X
Business

Wither Oracle, SAP, et al? (Pt 3)

The third and final tough decision facing enterprise software vendors is whether to focus on an integrated suite or encouraging best-of-breed.
Written by Phil Wainewright, Contributor

There's one more tough decision for enterprise software vendors that I want to cover. Then I can respond to some of the flak that I've taken for Pt 1, when I focused on license revenue vs maintenance/services. Pt 2 examined stack or platform? The third choice is around breadth of functionality.

Integrated suite or best-of-breed? SAP, Oracle and all the rest of the enterprise software vendors are busy service-enabling their application stacks so that customers can easily disassemble and reassemble them into functional components that are more readily adaptable to the changing needs of modern businesses.

Yet they seem oblivious to the self-evident contradiction in preparing for this brave new world of composite applications while simultaneously continuing to insist on a single vendor's fitness to fulfil every conceivable application need that a customer might possibly have. Isn't it the case that customers are pushing them in this very direction precisely so that they can have more choice when it comes to purchasing those individual functional components?

Perhaps it is, but the vendors' first priority has to be to enable composite integrations — enterprise mashups, as they are starting to be called — within their own stacks before they can justify moving on to other mashup frontiers. Their customers demand it just as much as their own self-interests and indeed their stockholders do. Yet while they focus on re-engineering their core stack into composite services, they are neglecting those functional areas on the periphery that are most urgently in need of composite integration.

This leaves an exposed flank open to attack by companies such as Workday, the new venture led by PeopleSoft's founder Craig Conway oops! Dave Duffield. Workday offers a composite application that deliberately targets a set of processes cutting across multiple application stacks and information sources within (and often outside of) the enterprise. By focusing on those processes that are inherently most composite, Workday maximizes the value it is able to add while minimizing the likelihood that the incumbent vendor will have a competitive offering with which to respond.

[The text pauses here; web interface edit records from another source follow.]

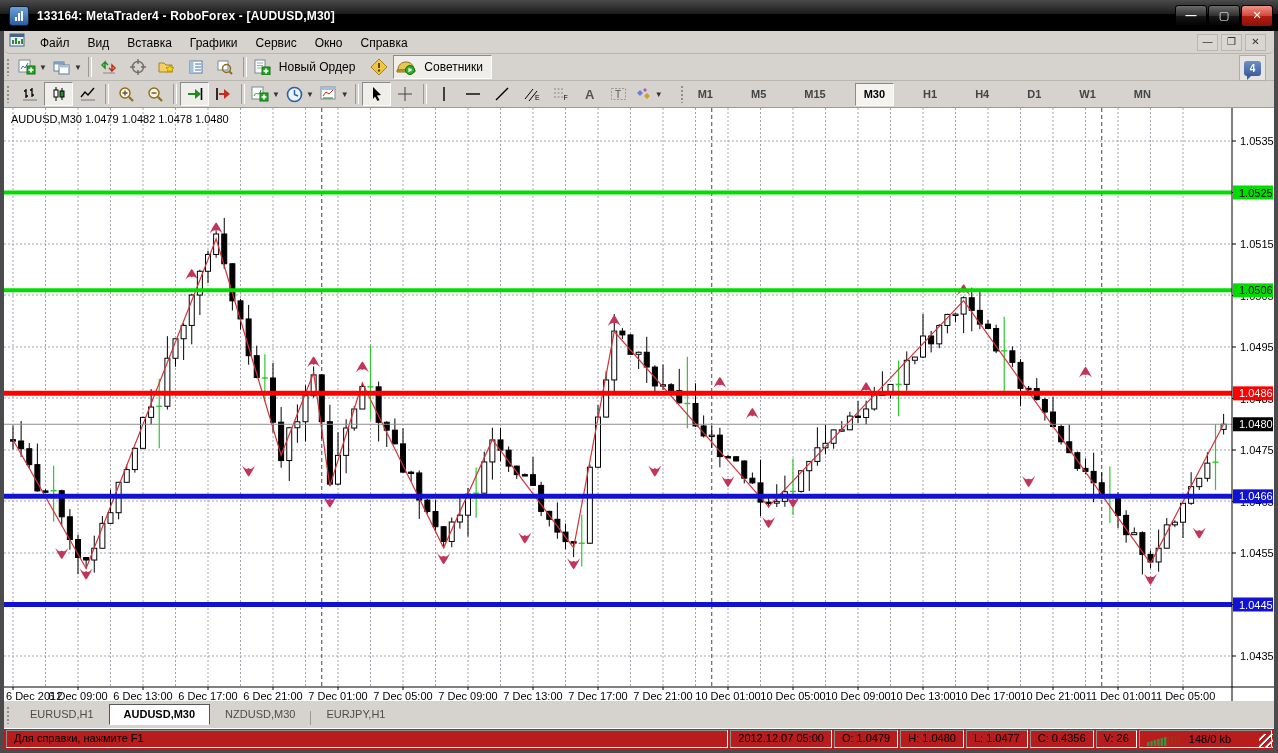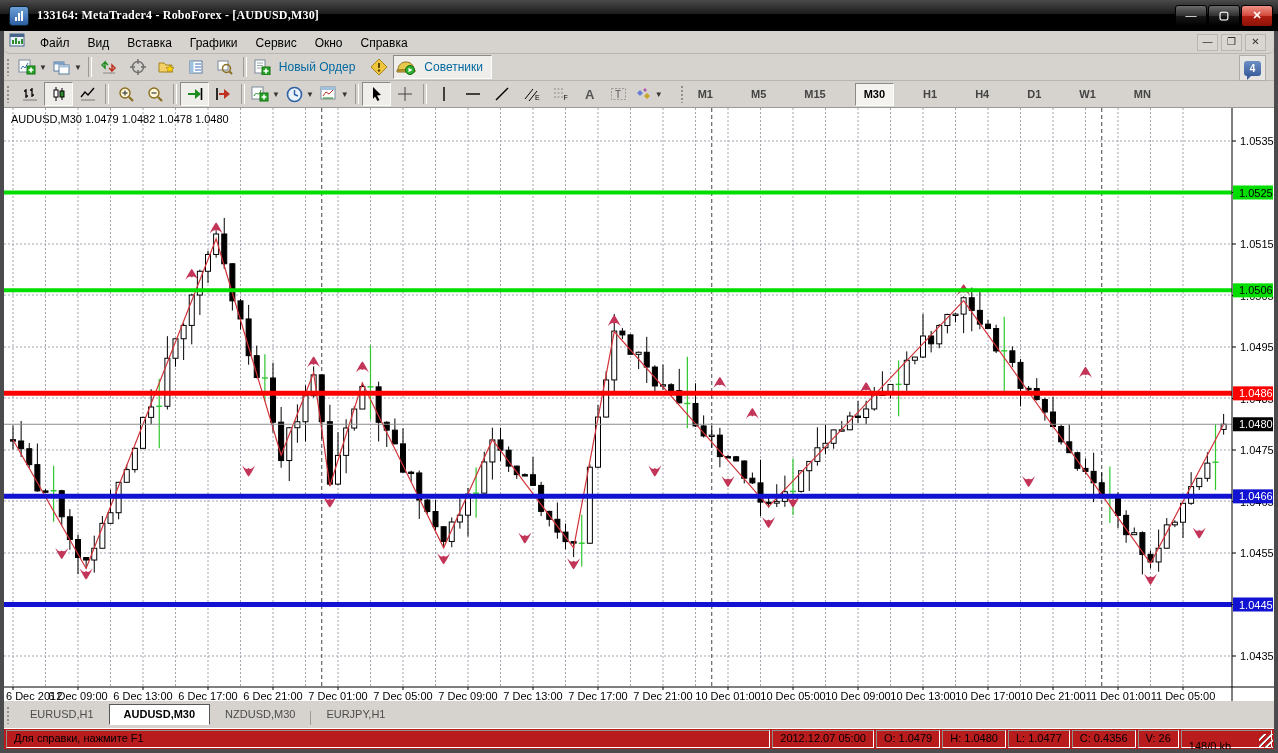--- a/index.html
+++ b/index.html
@@ -2,21 +2,21 @@
 <html><head>
 <meta charset="utf-8">
 <style>
   html,body{margin:0;padding:0;}
   body{width:1278px;height:753px;position:relative;overflow:hidden;
        background:#D6D3CE;font-family:"Liberation Sans","DejaVu Sans",sans-serif;
        -webkit-font-smoothing:none;}
   
   #titlebar{position:absolute;left:0;top:0;width:1278px;height:31px;
     background:linear-gradient(#4a4a4a 0%,#1b1b1b 45%,#000 46%,#000 100%);
-    display:flex;align-items:center;color:#fff;font-family:Liberation Serif, serif;}
+    display:flex;align-items:center;color:#fff;}
   #title-icon{width:18px;height:18px;margin:0 8px 0 9px;border-radius:3px;
     background:linear-gradient(#6ea0d8,#2b5fa3);border:1px solid #123;display:flex;align-items:center;justify-content:center;}
   #title-text{font-size:12px;font-weight:bold;letter-spacing:.2px;}
   #caption-buttons{position:absolute;right:5px;top:5px;display:flex;gap:1px;}
   .cap-btn{width:30px;height:20px;border:1px solid #000;border-radius:3px;
     background:linear-gradient(#6b6b6b,#2e2e2e 50%,#171717 51%,#000);
     color:#fff;font-size:11px;line-height:18px;text-align:center;font-weight:bold;}
   .cap-btn.close{background:linear-gradient(#f09287,#d1473a 50%,#b01f12 51%,#8c1206);}
   .frame{position:absolute;background:#4b4b4d;z-index:50;}
   #frame-l{left:0;top:31px;width:4px;height:722px;}
@@ -35,21 +35,21 @@
     background:#D6D3CE;border-bottom:1px solid #b9b6b1;}
   #tb1{top:54px;height:26px;}
   #tb2{top:81px;height:26px;}
   .grip{width:5px;height:18px;margin:0 4px 0 2px;
     background-image:radial-gradient(#8f8f8f 35%,transparent 40%);background-size:4px 4px;}
   .tbsep{width:2px;height:20px;border-left:1px solid #9a9a96;border-right:1px solid #ffffff;margin:0 3px;}
   .tb{height:22px;min-width:23px;display:flex;align-items:center;justify-content:center;
     border:1px solid transparent;gap:2px;padding:0 2px;}
   .tb.pressed{border-color:#8a8a8a #fcfcfc #fcfcfc #8a8a8a;background:#efeeea;text-align:center;}
   .tb .dd{font-size:8px;color:#333;margin-left:1px;}
-  .tb-text{font-size:12px;color:#0369a1;padding:0 6px;}
+  .tb-text{font-size:12px;color:#000000;padding:0 6px;}
   .tf-btn{height:21px;padding:0 8px;font-size:11px;font-weight:bold;color:#444;
     display:flex;align-items:center;border:1px solid transparent;}
   .tf-btn.pressed{border-color:#8a8a8a #fcfcfc #fcfcfc #8a8a8a;background:#f4f3f0;color:#000;}
   #notif-badge{position:absolute;right:12px;top:55px;width:25px;height:24px;border:1px solid #b0ada8;
     background:#e7e5e1;display:flex;align-items:center;justify-content:center;}
   #notif-badge span{display:block;width:17px;height:15px;background:linear-gradient(#6c8fc4,#3c5e9e);
     border-radius:3px;color:#fff;font-size:10px;font-weight:bold;text-align:center;line-height:15px;position:relative;}
   #notif-badge span:after{content:"";position:absolute;left:3px;bottom:-4px;border:3px solid transparent;border-top-color:#3c5e9e;border-left-color:#3c5e9e;}
   
   #chartwrap{position:absolute;left:4px;top:107px;width:1270px;height:594px;background:#fff;
@@ -59,21 +59,21 @@
     display:flex;align-items:flex-start;padding-top:3px;box-sizing:border-box;}
   .tab{font-size:11px;color:#4c4c4c;padding:3px 14px 4px;border:1px solid transparent;position:relative;}
   .tab.active{background:#fff;color:#000;border:1px solid #58585a;border-bottom-color:#fff;font-weight:bold;}
   .tabdiv{width:1px;height:14px;background:#9a9a96;margin-top:4px;}
   
   #statusbar{position:absolute;left:4px;top:728px;width:1270px;height:21px;background:#b91c1c;
     border-top:1px solid #fff;display:flex;align-items:center;gap:2px;padding:1px 2px;box-sizing:border-box;}
   .panel{border:1px solid;border-color:#8f8f8b #ffffff #ffffff #8f8f8b;height:16px;line-height:15px;
     font-size:11px;color:#000;padding:0 7px;white-space:nowrap;}
   #st-help{flex:1;}
-  #st-net{display:flex;align-items:center;gap:8px;padding-right:40px;flex-direction:column;}
+  #st-net{display:flex;align-items:center;gap:8px;padding-right:40px;}
   #resize-grip{position:absolute;right:1px;bottom:1px;width:14px;height:14px;
     background:repeating-linear-gradient(135deg,transparent 0 3px,#9a9a96 3px 4px,#fff 4px 5px);}
   svg text{font-family:"Liberation Sans","DejaVu Sans",sans-serif;}
 </style>
 </head>
 <body>
 
 <div id="titlebar">
   <div id="title-icon">
     <svg width="12" height="12" viewBox="0 0 12 12">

This is not something that Conway has invented. Companies like Taleo and Employease are already doing very well out of their ability to bring together functionality and information from many different external services and link it into the enterprise application infrastructure.

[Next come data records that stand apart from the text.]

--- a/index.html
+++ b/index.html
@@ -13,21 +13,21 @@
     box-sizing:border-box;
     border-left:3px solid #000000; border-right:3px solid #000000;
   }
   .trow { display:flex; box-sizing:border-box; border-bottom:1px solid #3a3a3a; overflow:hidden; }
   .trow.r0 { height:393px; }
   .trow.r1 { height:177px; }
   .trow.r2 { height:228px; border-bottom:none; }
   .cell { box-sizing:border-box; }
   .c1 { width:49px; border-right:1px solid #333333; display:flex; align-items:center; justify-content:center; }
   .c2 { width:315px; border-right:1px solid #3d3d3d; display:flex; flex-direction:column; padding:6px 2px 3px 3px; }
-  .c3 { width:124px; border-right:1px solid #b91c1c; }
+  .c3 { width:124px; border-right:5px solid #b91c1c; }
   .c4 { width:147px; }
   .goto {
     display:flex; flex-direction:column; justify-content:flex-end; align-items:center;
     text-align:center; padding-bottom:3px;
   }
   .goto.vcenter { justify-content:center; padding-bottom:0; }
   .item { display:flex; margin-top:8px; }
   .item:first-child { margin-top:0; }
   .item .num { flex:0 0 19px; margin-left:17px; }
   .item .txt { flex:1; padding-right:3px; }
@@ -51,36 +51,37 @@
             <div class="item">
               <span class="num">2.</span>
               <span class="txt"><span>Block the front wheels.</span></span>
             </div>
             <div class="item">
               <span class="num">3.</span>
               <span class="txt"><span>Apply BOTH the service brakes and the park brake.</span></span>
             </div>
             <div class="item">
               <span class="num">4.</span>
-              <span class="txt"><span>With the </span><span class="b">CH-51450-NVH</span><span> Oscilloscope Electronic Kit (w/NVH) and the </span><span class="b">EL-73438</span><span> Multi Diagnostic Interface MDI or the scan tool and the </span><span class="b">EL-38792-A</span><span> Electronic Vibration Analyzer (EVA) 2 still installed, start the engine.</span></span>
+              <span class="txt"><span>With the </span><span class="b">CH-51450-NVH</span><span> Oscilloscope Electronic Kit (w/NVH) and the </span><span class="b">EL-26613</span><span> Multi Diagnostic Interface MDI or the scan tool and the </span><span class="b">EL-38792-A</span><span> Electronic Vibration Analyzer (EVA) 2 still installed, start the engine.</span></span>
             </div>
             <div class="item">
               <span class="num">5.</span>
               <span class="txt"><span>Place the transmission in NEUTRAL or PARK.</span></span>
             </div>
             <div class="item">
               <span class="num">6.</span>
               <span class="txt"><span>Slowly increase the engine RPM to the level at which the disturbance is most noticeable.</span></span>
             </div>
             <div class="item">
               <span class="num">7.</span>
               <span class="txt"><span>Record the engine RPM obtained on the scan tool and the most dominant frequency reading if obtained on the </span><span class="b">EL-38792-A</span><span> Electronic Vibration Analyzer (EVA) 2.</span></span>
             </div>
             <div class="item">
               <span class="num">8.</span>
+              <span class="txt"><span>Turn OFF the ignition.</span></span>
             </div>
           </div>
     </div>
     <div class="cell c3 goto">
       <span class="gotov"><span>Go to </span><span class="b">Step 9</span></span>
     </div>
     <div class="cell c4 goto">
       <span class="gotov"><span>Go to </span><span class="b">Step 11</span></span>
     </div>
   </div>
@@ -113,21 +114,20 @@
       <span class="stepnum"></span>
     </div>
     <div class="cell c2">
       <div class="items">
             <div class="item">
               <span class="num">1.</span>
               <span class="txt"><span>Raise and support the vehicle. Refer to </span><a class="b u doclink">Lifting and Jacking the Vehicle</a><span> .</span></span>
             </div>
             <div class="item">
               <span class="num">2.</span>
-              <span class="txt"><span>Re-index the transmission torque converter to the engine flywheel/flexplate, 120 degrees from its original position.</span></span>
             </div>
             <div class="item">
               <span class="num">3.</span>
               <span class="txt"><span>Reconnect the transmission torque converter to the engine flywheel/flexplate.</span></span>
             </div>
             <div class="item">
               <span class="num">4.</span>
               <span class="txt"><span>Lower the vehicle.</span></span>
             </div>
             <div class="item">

Scroll out a couple of years and you can envisage a market that's much more fragmented, with a variety of different vendors attacking these highly composite application opportunities that live between the cracks in the established vendors' suites. But a proliferation of vendors isn't going to make customers very happy. Despite their wish for competition among the vendors they deal with, customers still shudder at the prospect of facing a forest of throats to choke. They want just a handful of trusted vendors to interact with.

So whereas I've previously argued that SAP is following the wrong route when it comes to licensing, I think it's Oracle that is out of step with the market in its failure to open out to integration with third party vendors. SAP's work to build a NetWeaver ecosystem puts it on exactly the right track to combine multi-vendor, best-of-breed functional choice with the single throat-to-choke environment of a single-vendor platform.

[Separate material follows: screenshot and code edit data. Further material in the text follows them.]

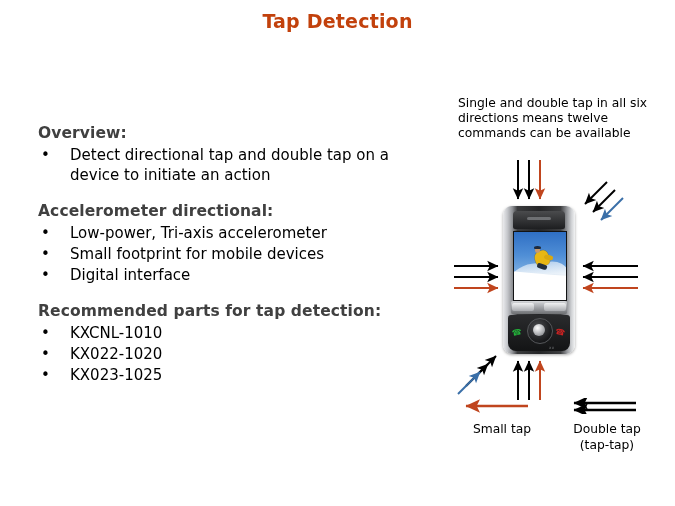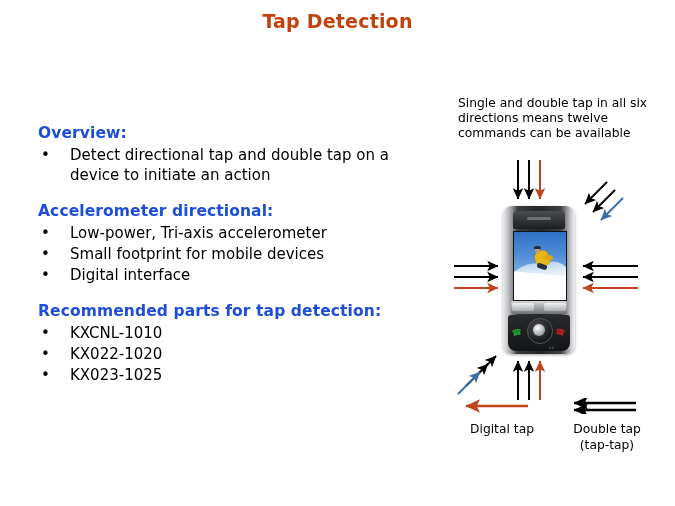--- a/index.html
+++ b/index.html
@@ -35,21 +35,21 @@
     position: absolute;
     left: 38px;
     top: 124px;
     width: 400px;
   }
   .section { margin-bottom: 17px; }
   .section:last-child { margin-bottom: 1px; }
   .section-heading {
     font-size: 15.5px;
     font-weight: bold;
-    color: #1d4ed8;
+    color: #404040;
     margin-bottom: 3px;
     letter-spacing: 0.1px;
   }
   ul.bullets {
     list-style: none;
     margin: 0;
     padding: 0;
   }
   ul.bullets li {
     position: relative;
@@ -398,21 +398,21 @@
 
   <div class="legend-item" id="legend-single">
     <svg class="legend-arrow" width="100" height="16" viewBox="0 0 100 16">
       <defs>
         <marker id="lh-orange" markerWidth="6" markerHeight="6" refX="5.4" refY="3" orient="auto" markerUnits="strokeWidth">
           <path d="M0,0.4 L5.6,3 L0,5.6 L1.3,3 Z" fill="#C0451E"></path>
         </marker>
       </defs>
       <line x1="76" y1="8" x2="14" y2="8" stroke="#C0451E" stroke-width="2.6" marker-end="url(#lh-orange)"></line>
     </svg>
-    <div class="legend-label">Digital tap</div>
+    <div class="legend-label">Small tap</div>
   </div>
 
   <div class="legend-item" id="legend-double">
     <svg class="legend-arrow" width="110" height="16" viewBox="0 0 110 16">
       <defs>
         <marker id="lh-black" markerWidth="6" markerHeight="6" refX="5.4" refY="3" orient="auto" markerUnits="strokeWidth">
           <path d="M0,0.4 L5.6,3 L0,5.6 L1.3,3 Z" fill="#000000"></path>
         </marker>
       </defs>
       <line x1="84" y1="5" x2="22" y2="5" stroke="#000000" stroke-width="2.6" marker-end="url(#lh-black)"></line>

Whether Netweaver is the right platform is a moot point, of course, as I mentioned in Pt 2 of this series. Another unknown is the extent to which functionality will be hosted rather than licensed, in which case the likes of Salesforce.com's AppExchange may grow into a potential alternative to on-premises solutions like NetWeaver. A further possibility is that some of the composite vendors will grow a sufficiently large footprint to offer a platform option of their own.